Let’s look at an example we can better understand. Suppose a woman is raped and as a result she is impregnated. Nine months later, a precious child is born into the world. By the logic that Tim Cook is using, the rape is a gift from God because it produced something good. Of course, this is ridiculous. We know what Romans 8:28 says. That doesn’t mean all things are good, but God is able to use the bad things to bring good things into our lives. So, it shouldn’t be hard to believe that Tim Cook’s experiences with dealing with bad choices has given him the ability to better understand people who have been dealing with similar situations by no choice of their own. This is similar to saying that the drug addict who chose to take drugs has an understanding of children who became drug addicts in their mother’s womb.

As we consider this, we might want to consider whether some of the other things people call gifts from God are truly gifts. I’ve often heard about “the gift of singleness” as being a gift from God and I’ve said that it is the gift that no one wants. It is based on 1 Corinthians 7:7-8. But it seems like people (usually married people) have to work very hard when they try to explain how singleness is a gift. To me, it seems more likely that the ability to handle singleness is the gift, while singleness itself is not. That’s not to say there aren’t things to value about being single. As Paul pointed out, a single person has more freedom to focus on the things of God. If I, as a single person, want to stay up all night working on something, I don’t have a wife coming in and asking, “When are you coming to bed?” If someone calls and asks for my help, I don’t have to say, “My wife has made plans.” In the situation the Corinthians had asked Paul about, it appears that singleness was ideal, but that doesn’t mean that it is ideal right now.
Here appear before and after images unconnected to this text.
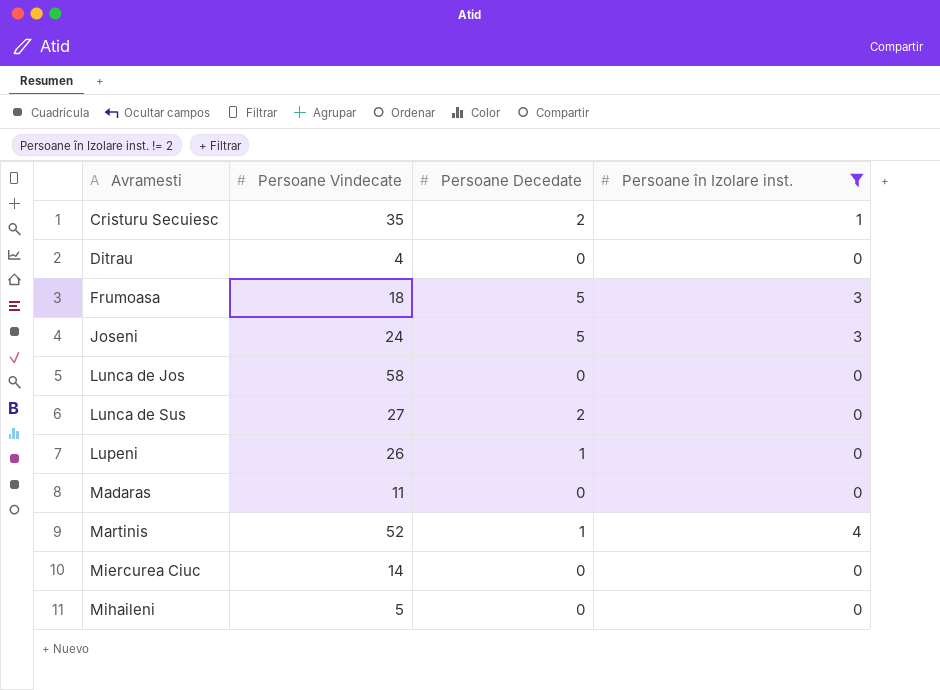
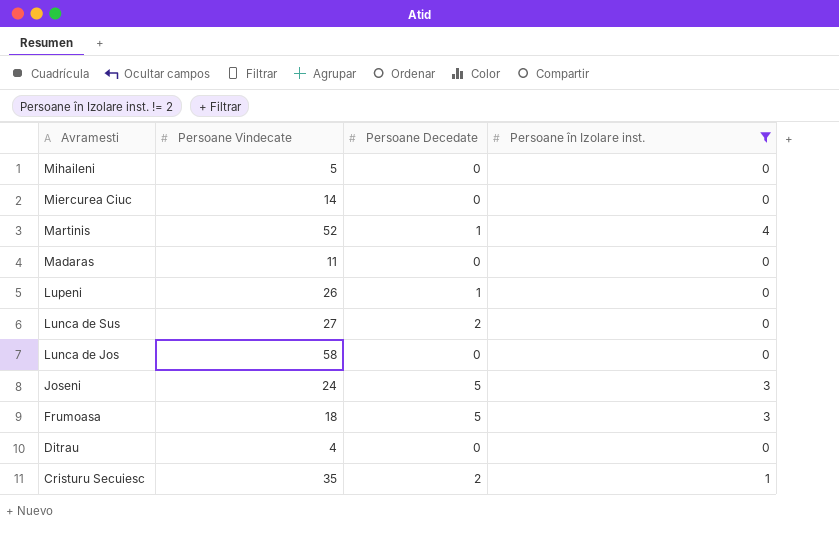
row order: Avramesti ascending -> Avramesti descending

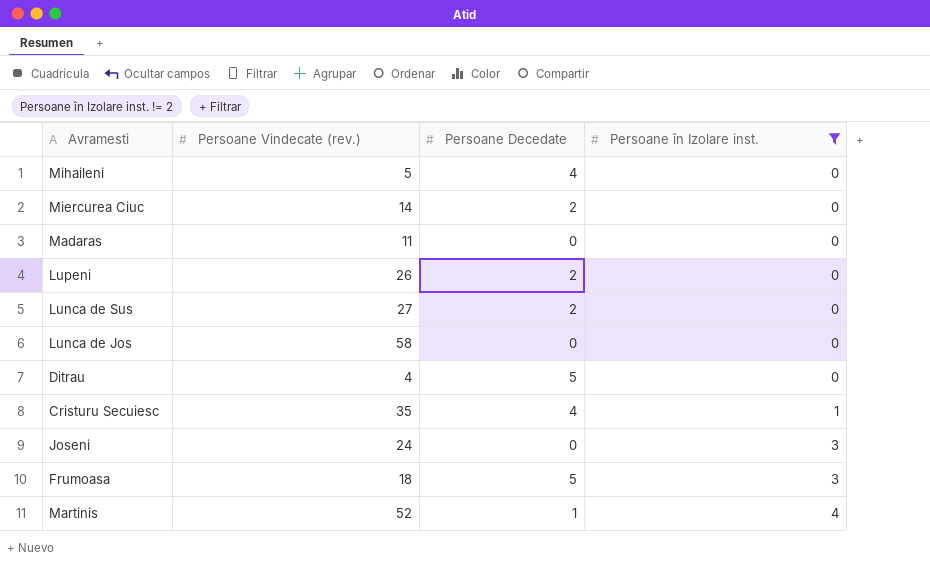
row order: Avramesti descending -> Persoane în Izolare inst. ascending
column name: Persoane Vindecate -> Persoane Vindecate (rev.)
Mihaileni | Persoane Decedate: 0 -> 4
Miercurea Ciuc | Persoane Decedate: 0 -> 2
Lupeni | Persoane Decedate: 1 -> 2
Ditrau | Persoane Decedate: 0 -> 5
Cristuru Secuiesc | Persoane Decedate: 2 -> 4
Joseni | Persoane Decedate: 5 -> 0

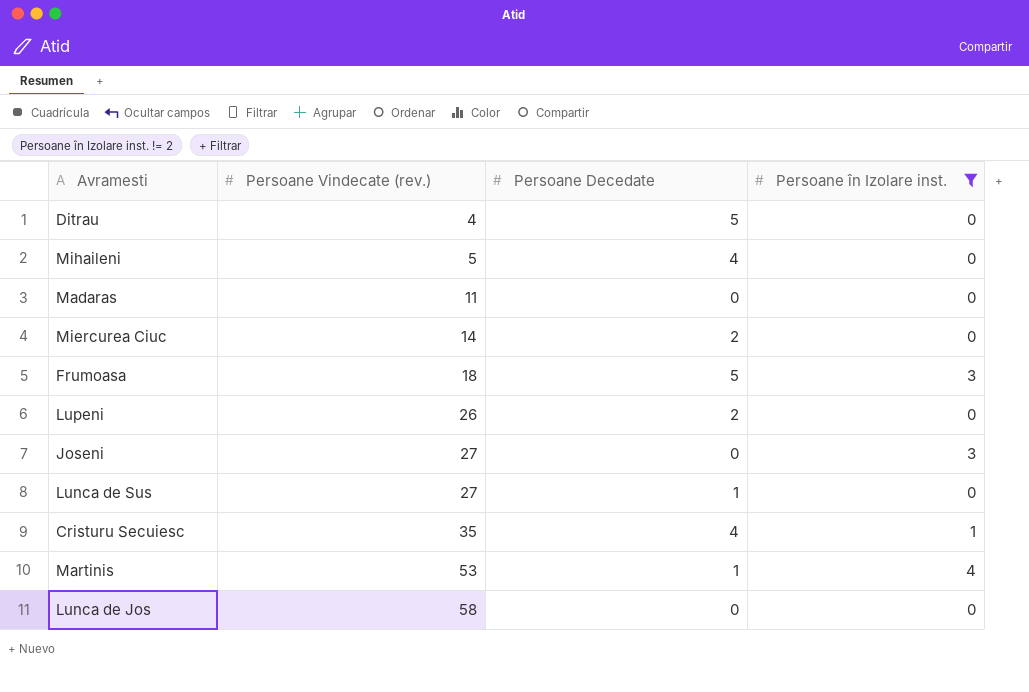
row order: Persoane în Izolare inst. ascending -> Persoane Vindecate (rev.) ascending
Joseni | Persoane Vindecate (rev.): 24 -> 27
Lunca de Sus | Persoane Decedate: 2 -> 1
Martinis | Persoane Vindecate (rev.): 52 -> 53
Why would I say that? Well, because there was a reason why God said, “It is not good that man should be alone.” It is a lot easier to explain why that is true than it is to explain why singleness is a gift. It isn’t good to spend too much time alone with your thoughts. They tend to fester into things they ought not to be. It isn’t good to have no one you can confide in. A several years ago, something happened at church. I don’t remember what it was, but it didn’t go my way. It may have occurred in a committee meeting or something and afterward I said something about it to another church member who was aware of what was happening. As far as I was concerned, I just needed to vent. I made my comment and went on about my business. But a short time later, someone in the church leadership (fortunately, I don’t remember who) took me aside to talk to me, because they’d heard, “Timothy’s upset.” So now, I had to explain my position on this thing that I was ready to put behind me and forget. After that, I had to listen as they talked about it. Had I been married, my comments would’ve likely been made to my wife on the way home from church or at the dinner table. She would’ve either helped me see where I was wrong or we would’ve come to a mutual agreement that there was nothing that could be done about it and it would’ve been over. Lesson learned. It is not for singles to vent, if you don’t want people to worry you’re about to leave the church.

Consider the Proverb, “The blessings of the Lord maketh rich, and He addeth no sorrow with it.” (Proverbs 10:22) We should not feel compelled to call things that bring sorrow a gift of God. God is able to use those things to bring us good things, and that is a gift in itself, but the things that bring sorrow into our lives are not gifts from God.

Thursday, October 30, 2014

8 Things Your Pastor Will Never Tell You About the Bible (Or some such nonsense)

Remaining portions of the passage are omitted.